### AIM OF THE EXERCISE
From the entries below, copy every line that holds the word "circle".

### Records excerpted from a collection
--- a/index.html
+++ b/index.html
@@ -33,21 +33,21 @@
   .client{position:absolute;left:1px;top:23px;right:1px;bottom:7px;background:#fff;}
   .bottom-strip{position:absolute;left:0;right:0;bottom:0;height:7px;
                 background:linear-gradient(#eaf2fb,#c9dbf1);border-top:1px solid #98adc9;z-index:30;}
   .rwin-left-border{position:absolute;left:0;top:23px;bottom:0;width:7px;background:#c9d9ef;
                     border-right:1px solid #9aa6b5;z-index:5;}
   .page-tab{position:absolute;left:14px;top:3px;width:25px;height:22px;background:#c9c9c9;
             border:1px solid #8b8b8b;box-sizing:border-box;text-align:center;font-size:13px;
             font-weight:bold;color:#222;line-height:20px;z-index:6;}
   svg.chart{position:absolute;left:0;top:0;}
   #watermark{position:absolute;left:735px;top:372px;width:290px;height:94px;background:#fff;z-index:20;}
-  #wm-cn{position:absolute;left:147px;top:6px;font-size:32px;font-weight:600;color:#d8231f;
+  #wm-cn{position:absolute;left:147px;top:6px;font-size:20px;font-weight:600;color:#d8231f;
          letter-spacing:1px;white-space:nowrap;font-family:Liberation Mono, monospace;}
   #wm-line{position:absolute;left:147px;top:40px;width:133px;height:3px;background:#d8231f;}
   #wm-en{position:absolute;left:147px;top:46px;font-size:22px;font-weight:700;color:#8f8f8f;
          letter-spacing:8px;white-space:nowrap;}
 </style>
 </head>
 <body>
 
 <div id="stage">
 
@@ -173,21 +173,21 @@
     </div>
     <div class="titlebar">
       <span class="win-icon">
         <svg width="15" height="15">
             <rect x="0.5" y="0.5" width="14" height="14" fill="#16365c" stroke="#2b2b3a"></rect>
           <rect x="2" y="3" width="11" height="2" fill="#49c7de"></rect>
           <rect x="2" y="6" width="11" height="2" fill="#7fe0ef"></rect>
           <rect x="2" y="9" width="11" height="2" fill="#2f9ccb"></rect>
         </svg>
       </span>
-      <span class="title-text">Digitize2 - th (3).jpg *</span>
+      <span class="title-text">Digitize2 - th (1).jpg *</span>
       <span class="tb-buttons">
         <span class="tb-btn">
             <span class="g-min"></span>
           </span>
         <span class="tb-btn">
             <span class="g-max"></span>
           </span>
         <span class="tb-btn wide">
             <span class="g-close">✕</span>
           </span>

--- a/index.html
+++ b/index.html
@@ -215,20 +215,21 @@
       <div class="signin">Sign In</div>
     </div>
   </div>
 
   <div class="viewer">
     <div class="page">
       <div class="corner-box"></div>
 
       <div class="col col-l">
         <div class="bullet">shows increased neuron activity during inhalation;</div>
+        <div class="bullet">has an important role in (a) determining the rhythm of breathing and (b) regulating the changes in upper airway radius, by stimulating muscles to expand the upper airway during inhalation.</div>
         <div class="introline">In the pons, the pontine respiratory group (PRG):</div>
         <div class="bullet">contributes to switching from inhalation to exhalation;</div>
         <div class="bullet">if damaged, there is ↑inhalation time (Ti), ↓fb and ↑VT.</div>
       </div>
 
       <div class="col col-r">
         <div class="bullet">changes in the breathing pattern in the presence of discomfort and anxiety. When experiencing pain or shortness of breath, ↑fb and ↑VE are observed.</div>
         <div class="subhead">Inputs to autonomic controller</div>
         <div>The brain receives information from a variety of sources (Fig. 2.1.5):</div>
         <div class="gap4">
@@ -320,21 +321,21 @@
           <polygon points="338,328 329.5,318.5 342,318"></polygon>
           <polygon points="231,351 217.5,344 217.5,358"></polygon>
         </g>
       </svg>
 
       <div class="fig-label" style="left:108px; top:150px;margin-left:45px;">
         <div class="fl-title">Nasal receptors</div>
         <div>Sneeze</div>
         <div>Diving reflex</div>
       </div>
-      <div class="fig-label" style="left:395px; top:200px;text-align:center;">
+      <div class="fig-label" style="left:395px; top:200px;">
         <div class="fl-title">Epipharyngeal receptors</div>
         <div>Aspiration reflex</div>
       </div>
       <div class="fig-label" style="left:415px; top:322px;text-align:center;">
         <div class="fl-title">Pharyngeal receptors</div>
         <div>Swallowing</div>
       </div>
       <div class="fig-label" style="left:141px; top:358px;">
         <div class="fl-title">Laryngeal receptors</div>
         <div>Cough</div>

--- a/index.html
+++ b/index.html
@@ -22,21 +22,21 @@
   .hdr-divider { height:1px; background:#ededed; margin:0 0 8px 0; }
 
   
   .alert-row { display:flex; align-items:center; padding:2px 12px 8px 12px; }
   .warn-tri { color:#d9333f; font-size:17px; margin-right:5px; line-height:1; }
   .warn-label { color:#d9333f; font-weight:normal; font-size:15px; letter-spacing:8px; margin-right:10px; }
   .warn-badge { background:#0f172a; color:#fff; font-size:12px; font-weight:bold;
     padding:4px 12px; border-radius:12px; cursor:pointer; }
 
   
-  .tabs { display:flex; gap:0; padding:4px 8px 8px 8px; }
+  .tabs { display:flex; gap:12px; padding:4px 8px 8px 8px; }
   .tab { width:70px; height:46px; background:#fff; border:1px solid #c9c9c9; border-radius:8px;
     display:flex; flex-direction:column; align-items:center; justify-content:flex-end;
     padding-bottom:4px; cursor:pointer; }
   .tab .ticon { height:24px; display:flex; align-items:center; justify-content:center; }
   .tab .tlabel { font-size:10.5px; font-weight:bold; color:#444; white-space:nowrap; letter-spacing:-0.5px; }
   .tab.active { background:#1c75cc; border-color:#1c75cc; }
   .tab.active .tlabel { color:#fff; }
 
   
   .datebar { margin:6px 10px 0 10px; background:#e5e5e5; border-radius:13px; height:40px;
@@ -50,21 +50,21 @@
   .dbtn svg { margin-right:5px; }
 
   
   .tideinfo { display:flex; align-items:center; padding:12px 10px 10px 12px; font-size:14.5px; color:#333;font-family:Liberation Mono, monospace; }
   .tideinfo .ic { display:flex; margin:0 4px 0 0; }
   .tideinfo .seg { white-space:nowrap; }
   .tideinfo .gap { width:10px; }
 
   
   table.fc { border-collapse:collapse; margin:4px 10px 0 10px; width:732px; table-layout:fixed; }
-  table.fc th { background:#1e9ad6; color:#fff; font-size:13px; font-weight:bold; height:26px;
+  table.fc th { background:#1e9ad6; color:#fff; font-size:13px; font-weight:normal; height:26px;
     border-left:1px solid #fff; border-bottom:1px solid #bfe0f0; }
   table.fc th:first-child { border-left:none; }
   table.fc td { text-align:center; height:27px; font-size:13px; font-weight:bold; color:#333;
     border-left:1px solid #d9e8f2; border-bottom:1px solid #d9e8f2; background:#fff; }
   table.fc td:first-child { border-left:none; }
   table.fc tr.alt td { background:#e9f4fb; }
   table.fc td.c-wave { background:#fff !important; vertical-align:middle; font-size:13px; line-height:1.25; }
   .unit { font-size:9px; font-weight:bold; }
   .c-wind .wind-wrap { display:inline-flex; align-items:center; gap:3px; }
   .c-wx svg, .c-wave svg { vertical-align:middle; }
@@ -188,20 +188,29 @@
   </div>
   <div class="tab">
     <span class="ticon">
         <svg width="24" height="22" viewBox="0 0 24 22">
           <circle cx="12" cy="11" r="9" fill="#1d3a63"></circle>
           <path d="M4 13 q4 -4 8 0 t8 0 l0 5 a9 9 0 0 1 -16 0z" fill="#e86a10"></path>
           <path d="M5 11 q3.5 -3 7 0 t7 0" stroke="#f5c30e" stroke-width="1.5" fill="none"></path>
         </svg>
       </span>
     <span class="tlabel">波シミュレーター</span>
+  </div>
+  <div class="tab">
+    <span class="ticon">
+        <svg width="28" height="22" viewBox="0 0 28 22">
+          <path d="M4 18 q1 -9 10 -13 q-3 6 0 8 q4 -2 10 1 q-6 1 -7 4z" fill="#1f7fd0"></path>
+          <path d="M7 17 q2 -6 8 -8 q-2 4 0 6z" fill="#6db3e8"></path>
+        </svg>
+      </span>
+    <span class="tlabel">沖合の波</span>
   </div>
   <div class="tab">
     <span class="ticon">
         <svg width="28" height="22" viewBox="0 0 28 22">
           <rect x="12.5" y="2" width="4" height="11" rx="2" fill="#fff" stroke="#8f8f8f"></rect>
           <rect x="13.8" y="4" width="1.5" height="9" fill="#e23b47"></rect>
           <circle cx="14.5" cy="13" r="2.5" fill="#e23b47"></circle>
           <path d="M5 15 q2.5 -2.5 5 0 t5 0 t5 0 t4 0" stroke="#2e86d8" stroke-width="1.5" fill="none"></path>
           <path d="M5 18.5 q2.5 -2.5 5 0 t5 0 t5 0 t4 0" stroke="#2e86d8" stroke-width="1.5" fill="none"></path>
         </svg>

### WORKED SOLUTION
           <circle cx="12" cy="11" r="9" fill="#1d3a63"></circle>
           <circle cx="14.5" cy="13" r="2.5" fill="#e23b47"></circle>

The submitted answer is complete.